A obra, financiada por meio de emenda parlamentar do deputado federal Dal Barreto (União Brasil), apresenta falhas pouco mais de um ano após sua inauguração. Segundo o prefeito, há buracos em diferentes pontos do calçamento, além do rompimento das grades de concreto instaladas para escoamento de água da chuva, que não teriam suportado o tráfego de veículos pesados.
João Carlos afirmou que a empresa contratada tem sede em Amargosa, município de origem do deputado responsável pela destinação da emenda.
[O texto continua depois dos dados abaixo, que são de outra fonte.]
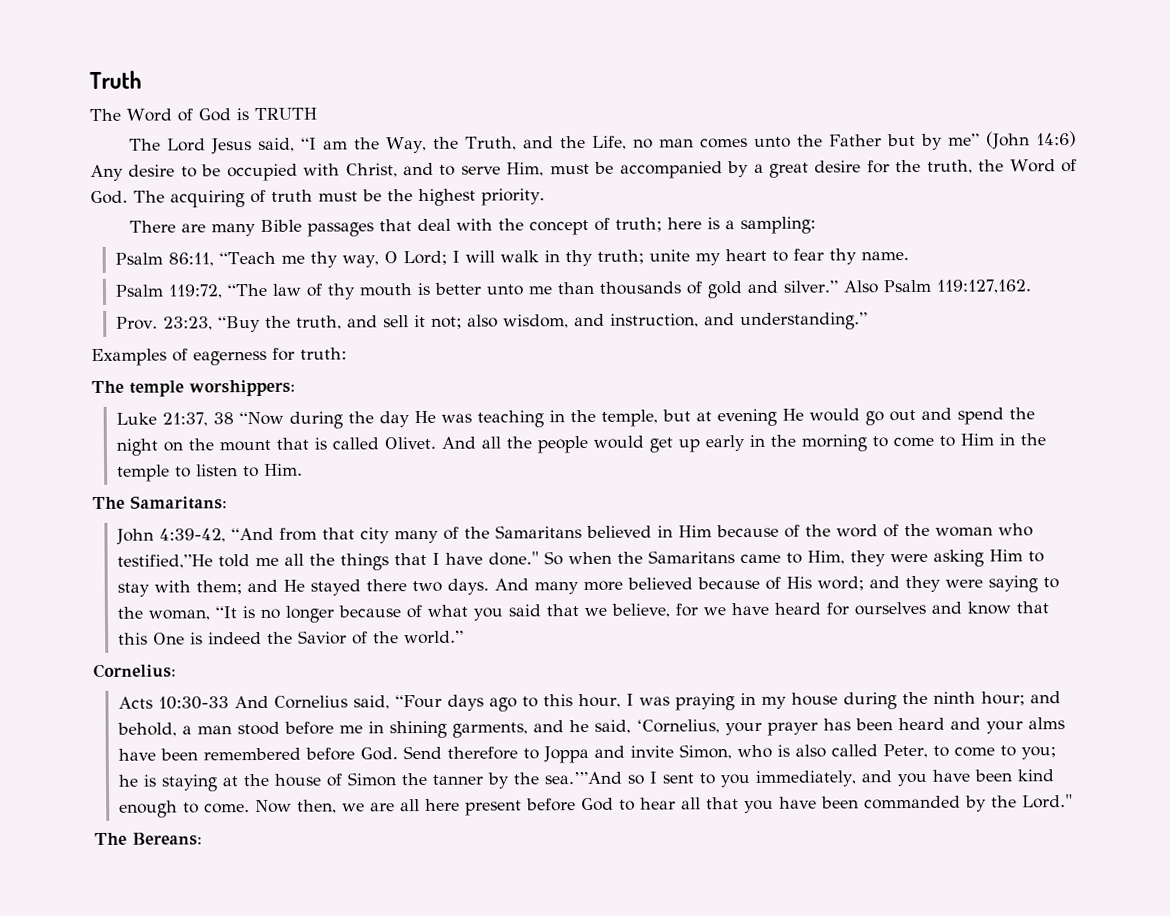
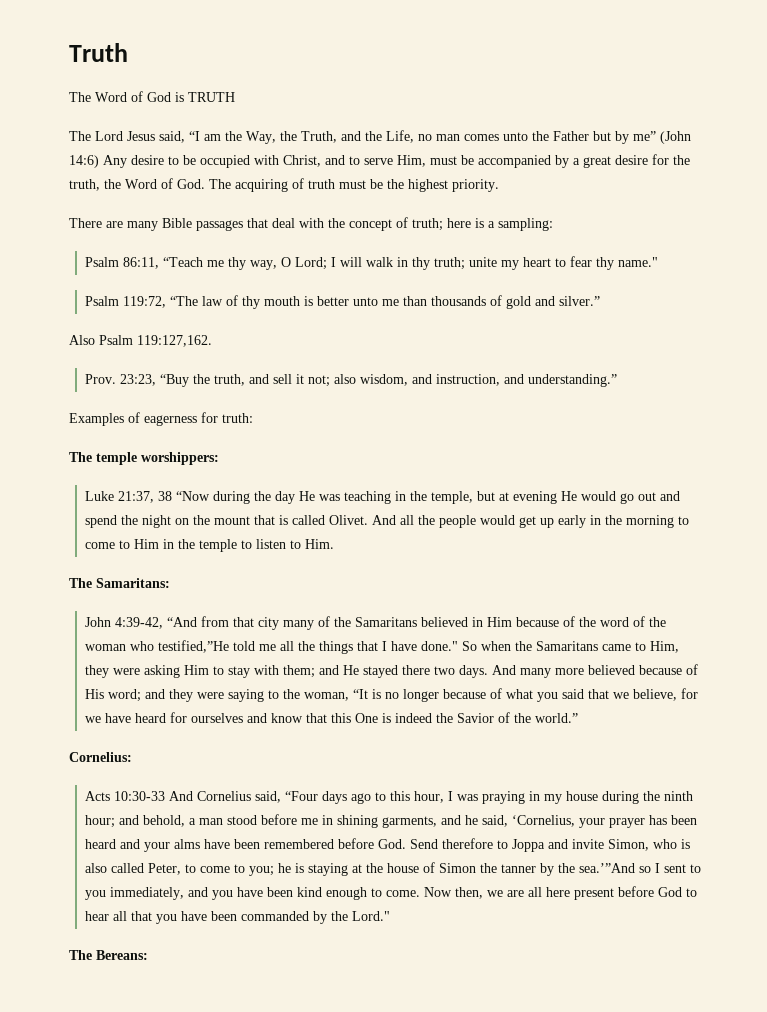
- Psalm 86:11, “Teach me thy way, O Lord; I will walk in thy truth; unite my heart to fear thy name.
+ Psalm 86:11, “Teach me thy way, O Lord; I will walk in thy truth; unite my heart to fear thy name."
- Psalm 119:72, “The law of thy mouth is better unto me than thousands of gold and silver.” Also Psalm 119:127,162.
+ Psalm 119:72, “The law of thy mouth is better unto me than thousands of gold and silver.”
+ Also Psalm 119:127,162.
O empreendimento foi inaugurado em 3 de dezembro de 2023 pelo então prefeito Rodrigo Maicon Santana Andrade, o Digão (UB), em cerimônia que contou com a presença de Dal Barreto. À época, o calçamento foi apresentado como melhoria estrutural para facilitar o trânsito e reduzir problemas de drenagem na localidade.
Deputado é alvo da Operação Overclean
A obra volta a ganhar relevância no momento em que o deputado Dal Barreto é alvo da Operação Overclean, deflagrada pela Polícia Federal e pela Controladoria-Geral da União. A investigação apura suspeitas de fraudes em licitações, desvio de recursos provenientes de emendas parlamentares, lavagem de dinheiro e corrupção envolvendo empresas ligadas a contratos públicos.
A PF sustenta que o esquema teria funcionado por meio de contratos superfaturados e do uso de empresas de fachada para simular concorrência, possibilitando o desvio de verbas federais. Mandados de busca e apreensão foram cumpridos em Salvador, Amargosa e Brasília, incluindo a apreensão de dispositivos eletrônicos do deputado.
Fiscalização e próximos passos
Moradores da ladeira das Traíras relataram nos últimos meses que o pavimento teria “cedido” em alguns trechos, além de problemas com o sistema de drenagem. A prefeitura notificou formalmente a ACISA, que terá prazo para apresentar solução. Caso o reparo não seja executado, o município deve acionar órgãos de controle e buscar ressarcimento pelos danos.